On 01/30/2018 03:46 PM, Christophe de Dinechin wrote:
> 
> 
>> On 30 Jan 2018, at 13:11, Christian Borntraeger <borntraeger@de.ibm.com> wrote:
>>
>>
>>
>> On 01/30/2018 01:23 AM, Linus Torvalds wrote:
>> [...]
>>>
>>> So I actually have a _different_ question to the virtualization
>>> people. This includes the vmware people, but it also obviously
>>> incldues the Amazon AWS kind of usage.
>>>
>>> When you're a hypervisor (whether vmware or Amazon), why do you even
>>> end up caring about these things so much? You're protected from
>>> meltdown thanks to the virtual environment already having separate
>>> page tables.  And the "big hammer" approach to spectre would seem to
>>> be to just make sure the BTB and RSB are flushed at vmexit time - and
>>> even then you might decide that you really want to just move it to
>>> vmenter time, and only do it if the VM has changed since last time
>>> (per CPU).
>>>
>>> Why do you even _care_ about the guest, and how it acts wrt Skylake?
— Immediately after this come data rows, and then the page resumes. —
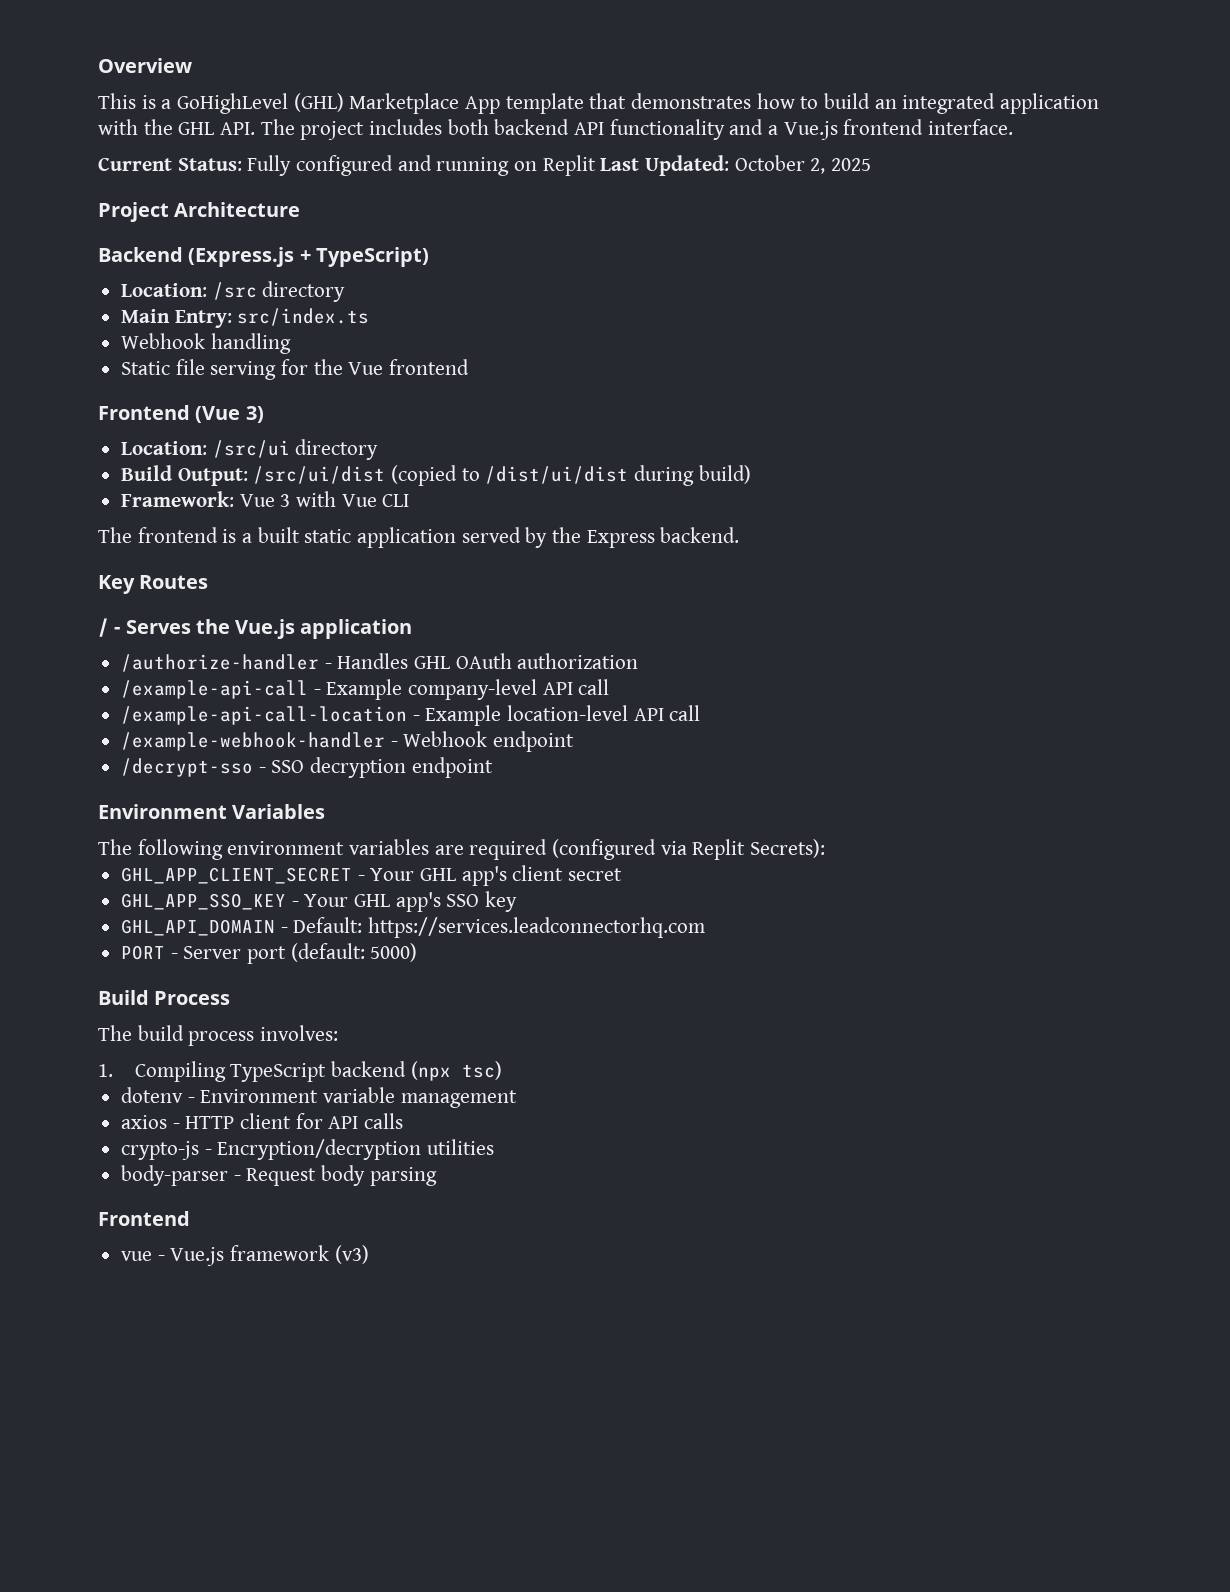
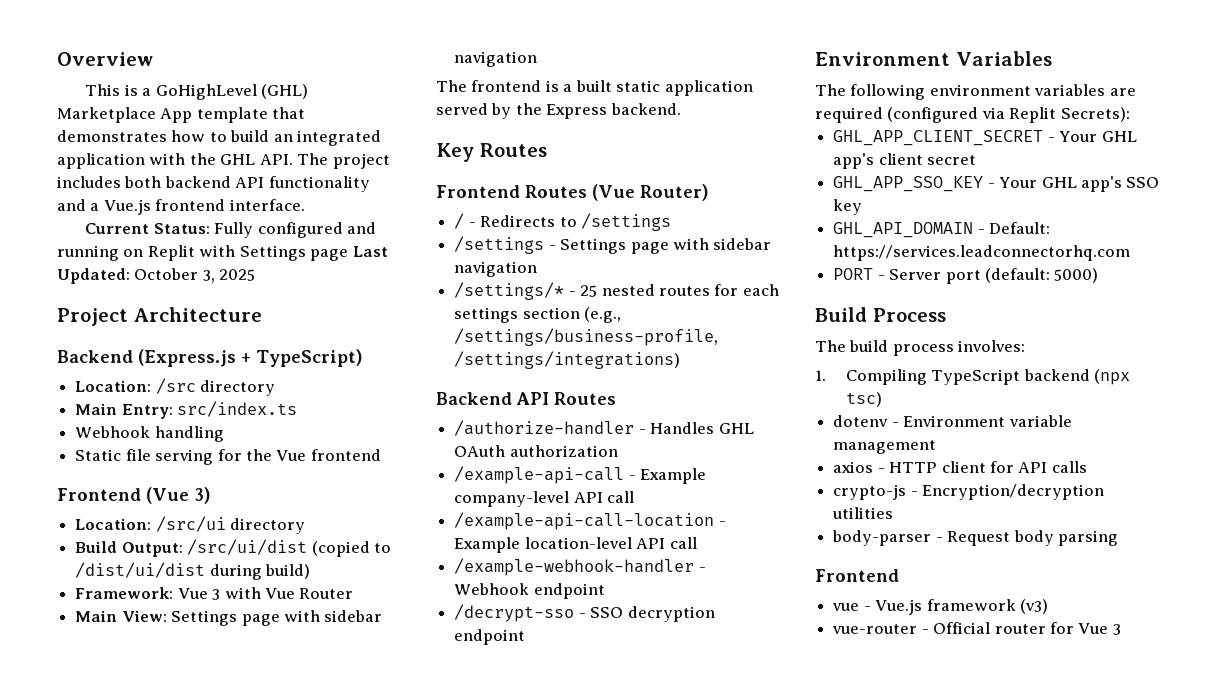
- Current Status: Fully configured and running on Replit Last Updated: October 2, 2025
+ Current Status: Fully configured and running on Replit with Settings page Last Updated: October 3, 2025
- Framework: Vue 3 with Vue CLI
+ Framework: Vue 3 with Vue Router
+ Main View: Settings page with sidebar navigation
- / - Serves the Vue.js application
+ Frontend Routes (Vue Router)
+ / - Redirects to /settings
+ /settings - Settings page with sidebar navigation
+ /settings/* - 25 nested routes for each settings section (e.g., /settings/business-profile, /settings/integrations)
+ Backend API Routes
+ vue-router - Official router for Vue 3

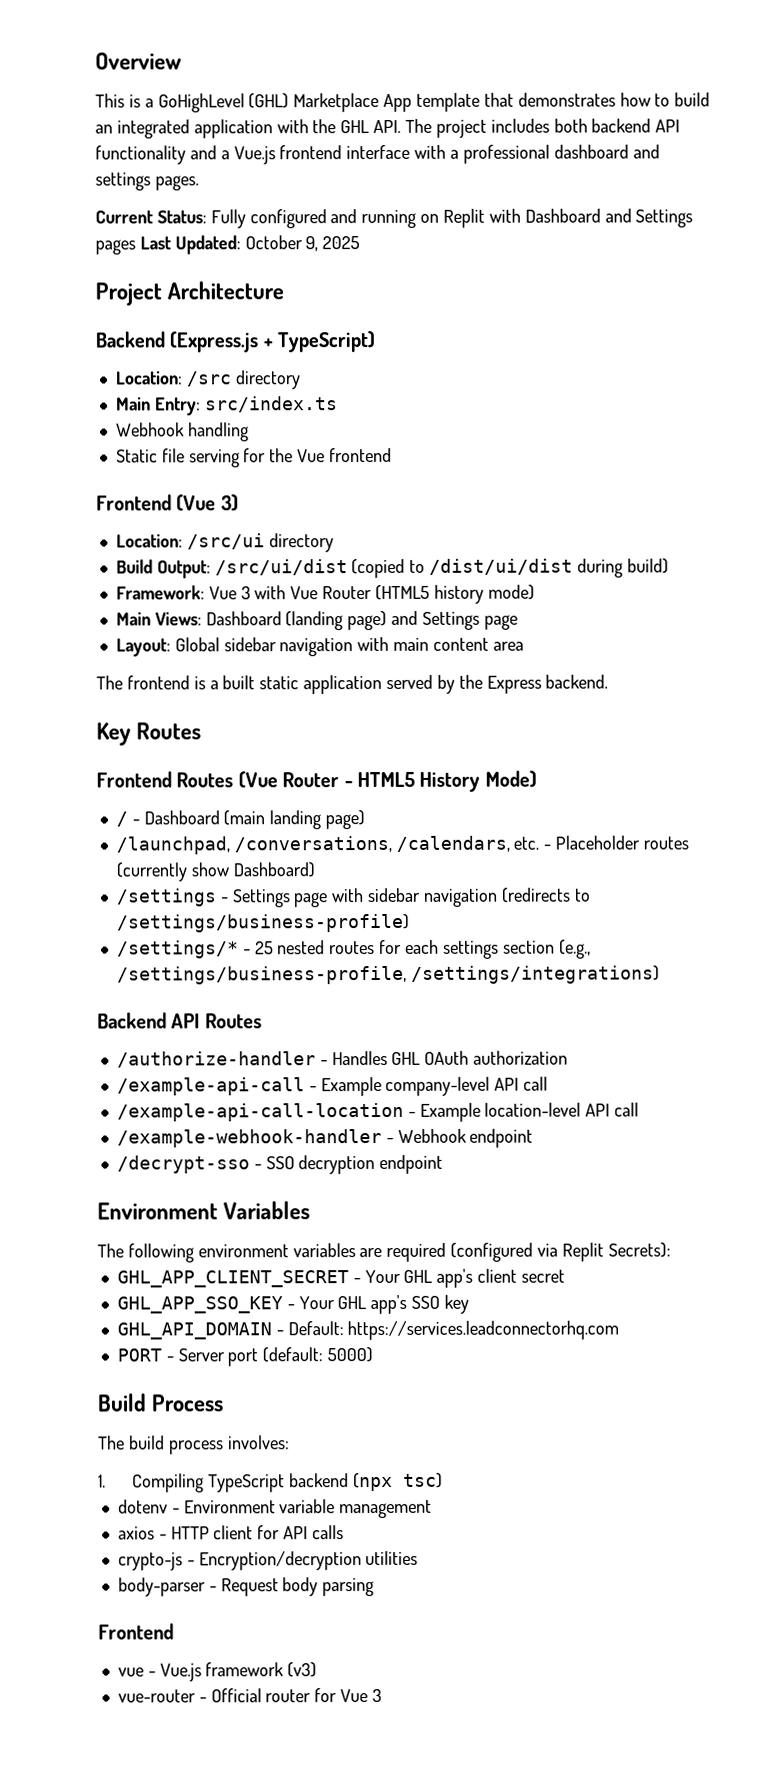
- This is a GoHighLevel (GHL) Marketplace App template that demonstrates how to build an integrated application with the GHL API. The project includes both backend API functionality and a Vue.js frontend interface.
+ This is a GoHighLevel (GHL) Marketplace App template that demonstrates how to build an integrated application with the GHL API. The project includes both backend API functionality and a Vue.js frontend interface with a professional dashboard and settings pages.
- Current Status: Fully configured and running on Replit with Settings page Last Updated: October 3, 2025
+ Current Status: Fully configured and running on Replit with Dashboard and Settings pages Last Updated: October 9, 2025
- Framework: Vue 3 with Vue Router
- Main View: Settings page with sidebar navigation
+ Framework: Vue 3 with Vue Router (HTML5 history mode)
+ Main Views: Dashboard (landing page) and Settings page
+ Layout: Global sidebar navigation with main content area
- Frontend Routes (Vue Router)
- / - Redirects to /settings
+ Frontend Routes (Vue Router - HTML5 History Mode)
+ / - Dashboard (main landing page)
+ /launchpad, /conversations, /calendars, etc. - Placeholder routes (currently show Dashboard)
- /settings - Settings page with sidebar navigation
+ /settings - Settings page with sidebar navigation (redirects to /settings/business-profile)

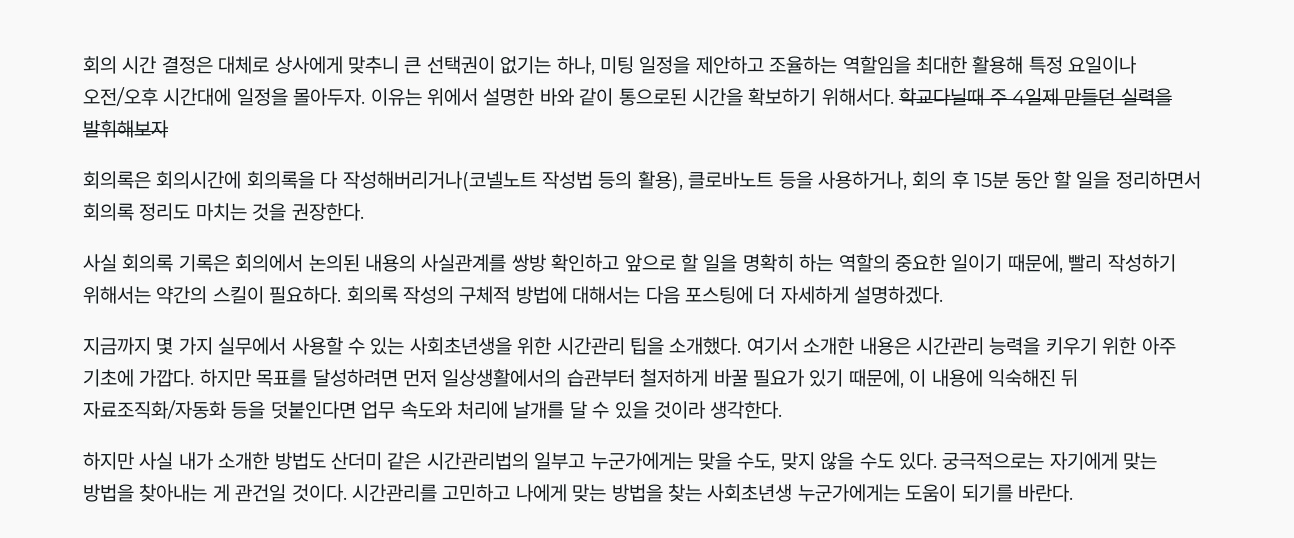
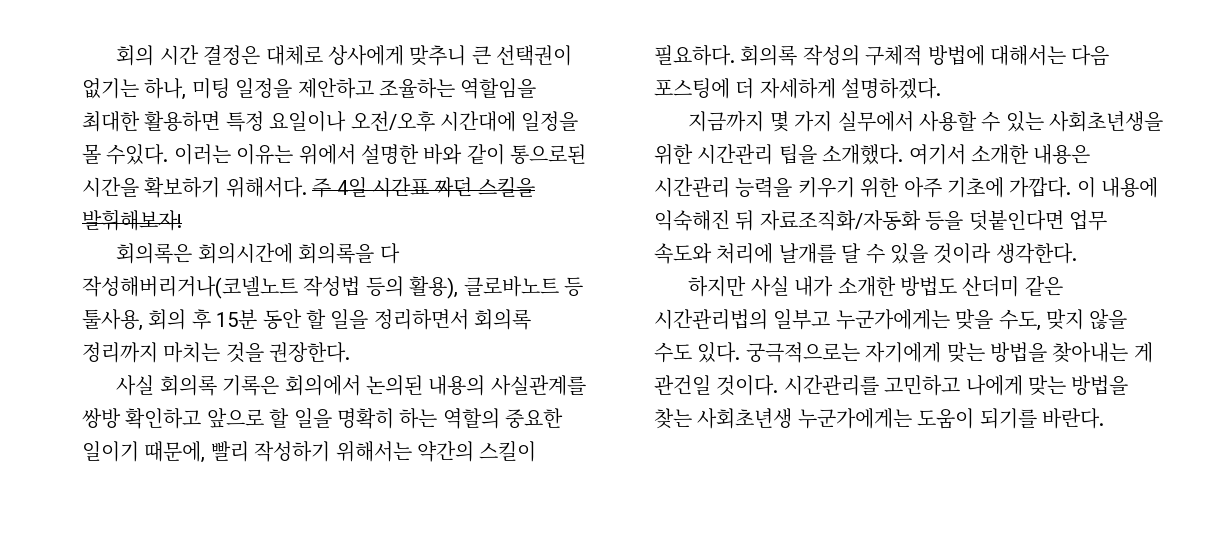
- 회의 시간 결정은 대체로 상사에게 맞추니 큰 선택권이 없기는 하나, 미팅 일정을 제안하고 조율하는 역할임을 최대한 활용해 특정 요일이나 오전/오후 시간대에 일정을 몰아두자. 이유는 위에서 설명한 바와 같이 통으로된 시간을 확보하기 위해서다.
+ 회의 시간 결정은 대체로 상사에게 맞추니 큰 선택권이 없기는 하나, 미팅 일정을 제안하고 조율하는 역할임을 최대한 활용하면 특정 요일이나 오전/오후 시간대에 일정을 몰 수있다. 이러는 이유는 위에서 설명한 바와 같이 통으로된 시간을 확보하기 위해서다.
- 학교다닐때 주 4일제 만들던 실력을 발휘해보자
+ 주 4일 시간표 짜던 스킬을 발휘해보자!
- 회의록은 회의시간에 회의록을 다 작성해버리거나(코넬노트 작성법 등의 활용), 클로바노트 등을 사용하거나, 회의 후 15분 동안 할 일을 정리하면서 회의록 정리도 마치는 것을 권장한다.
+ 회의록은 회의시간에 회의록을 다 작성해버리거나(코넬노트 작성법 등의 활용), 클로바노트 등 툴사용, 회의 후 15분 동안 할 일을 정리하면서 회의록 정리까지 마치는 것을 권장한다.
- 하지만 목표를 달성하려면 먼저 일상생활에서의 습관부터 철저하게 바꿀 필요가 있기 때문에, 이 내용에 익숙해진 뒤 자료조직화/자동화 등을 덧붙인다면 업무 속도와 처리에 날개를 달 수 있을 것이라 생각한다.
+ 이 내용에 익숙해진 뒤 자료조직화/자동화 등을 덧붙인다면 업무 속도와 처리에 날개를 달 수 있을 것이라 생각한다.

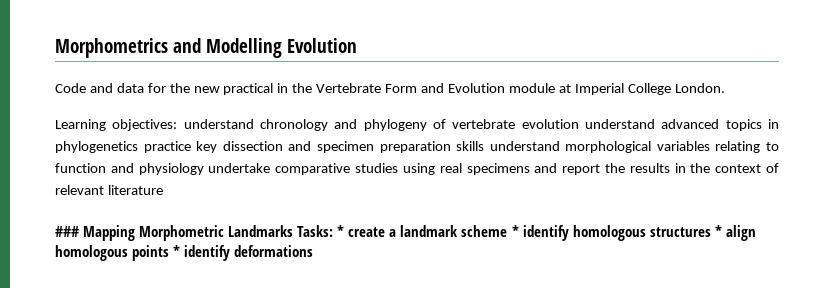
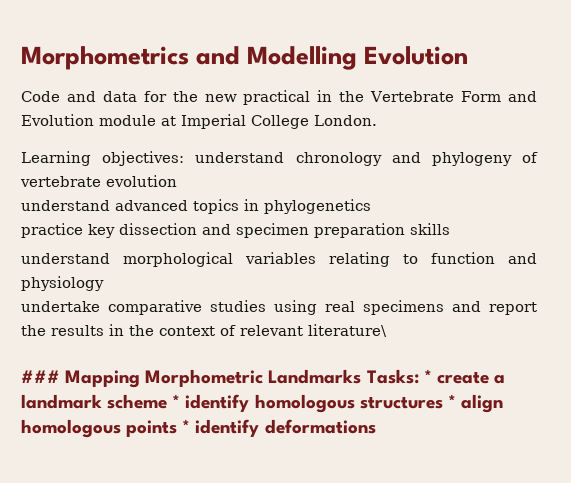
- Learning objectives: understand chronology and phylogeny of vertebrate evolution understand advanced topics in phylogenetics practice key dissection and specimen preparation skills understand morphological variables relating to function and physiology undertake comparative studies using real specimens and report the results in the context of relevant literature
+ Learning objectives: understand chronology and phylogeny of vertebrate evolution
+ understand advanced topics in phylogenetics
+ practice key dissection and specimen preparation skills
+ understand morphological variables relating to function and physiology
+ undertake comparative studies using real specimens and report the results in the context of relevant literature\

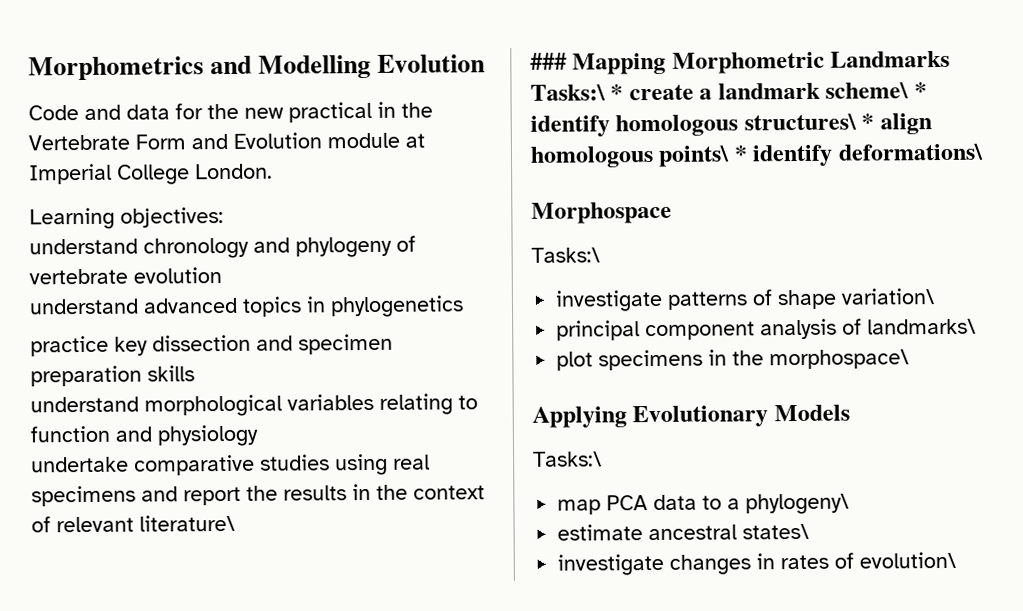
- Learning objectives: understand chronology and phylogeny of vertebrate evolution
+ Learning objectives:
+ understand chronology and phylogeny of vertebrate evolution
- ### Mapping Morphometric Landmarks Tasks: * create a landmark scheme * identify homologous structures * align homologous points * identify deformations
+ ### Mapping Morphometric Landmarks Tasks:\ * create a landmark scheme\ * identify homologous structures\ * align homologous points\ * identify deformations\
+ Morphospace
+ Tasks:\
+ investigate patterns of shape variation\
+ principal component analysis of landmarks\
+ plot specimens in the morphospace\
+ Applying Evolutionary Models
+ Tasks:\
+ map PCA data to a phylogeny\
+ estimate ancestral states\
+ investigate changes in rates of evolution\

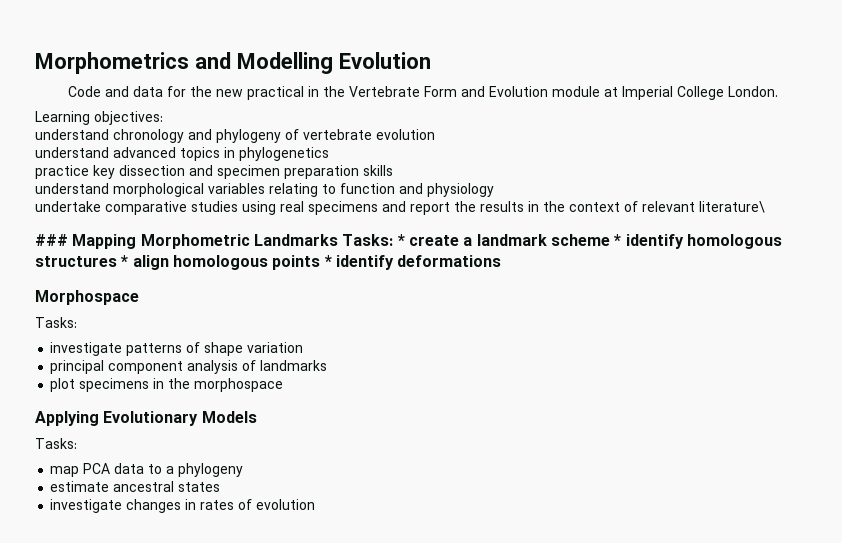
- ### Mapping Morphometric Landmarks Tasks:\ * create a landmark scheme\ * identify homologous structures\ * align homologous points\ * identify deformations\
+ ### Mapping Morphometric Landmarks Tasks: * create a landmark scheme * identify homologous structures * align homologous points * identify deformations
  Morphospace
- Tasks:\
+ Tasks:
- investigate patterns of shape variation\
+ investigate patterns of shape variation
- principal component analysis of landmarks\
+ principal component analysis of landmarks
- plot specimens in the morphospace\
+ plot specimens in the morphospace
  Applying Evolutionary Models
- Tasks:\
+ Tasks:
- map PCA data to a phylogeny\
+ map PCA data to a phylogeny
- estimate ancestral states\
+ estimate ancestral states
- investigate changes in rates of evolution\
+ investigate changes in rates of evolution

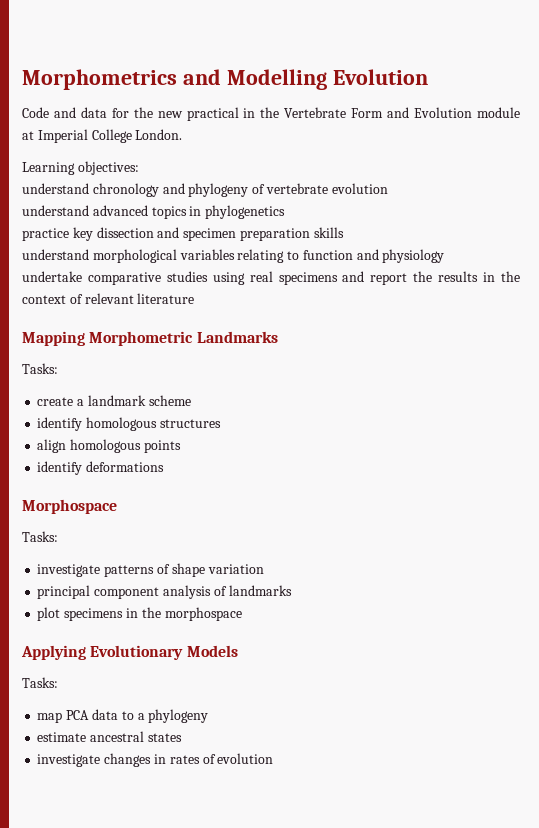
- undertake comparative studies using real specimens and report the results in the context of relevant literature\
- ### Mapping Morphometric Landmarks Tasks: * create a landmark scheme * identify homologous structures * align homologous points * identify deformations
+ undertake comparative studies using real specimens and report the results in the context of relevant literature
+ Mapping Morphometric Landmarks
+ Tasks:
+ create a landmark scheme
+ identify homologous structures
+ align homologous points
+ identify deformations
>>> What you should care about is not so much the guests (which do their
>>> own thing) but protect guests from each other, no?
>>>
>>> So I'm a bit mystified by some of this discussion within the context
>>> of virtual machines. I think that is separate from any measures that
>>> the guest machine may then decide to partake in.
>>>
>>> If you are ever going to migrate to Skylake, I think you should just
>>> always tell the guests that you're running on Skylake. That way the
>>> guests will always assume the worst case situation wrt Specte.
>>>
>>> Maybe that mystification comes from me missing something.
>>
>> I can only speak for KVM, but I think the hypervisor issues come from
>> the fact that for migration purposes the hypervisor "lies" to the guest
>> in regard to what kind of CPU is running.  (it has to lie, see below).
>>
>> This is to avoid random guest crashes by not announcing features. For
>> example if you want to migrate forth and back between a system that
>> has AVX512 and another one that has not you must tell the guest that
>> AVX512 is not available - even if it runs on the capable system.
>>
>> To protect against new features the hypervisor only announces features
>> that it understands.
>> So you essentially start a VM in QEMU of a given CPU type that is
>> constructed of a base cpu type plus extra features. Before migration, 
>> it is checked if  he target system can run a guest of given type - 
>> otherwise migration is rejected. 
>>
>> The management stack also knows things like baselining - basically
>> creating the best possible guest CPU given a set of hosts.
>>
>> The problem now is: If you have lets say Broadwell and Skylakes.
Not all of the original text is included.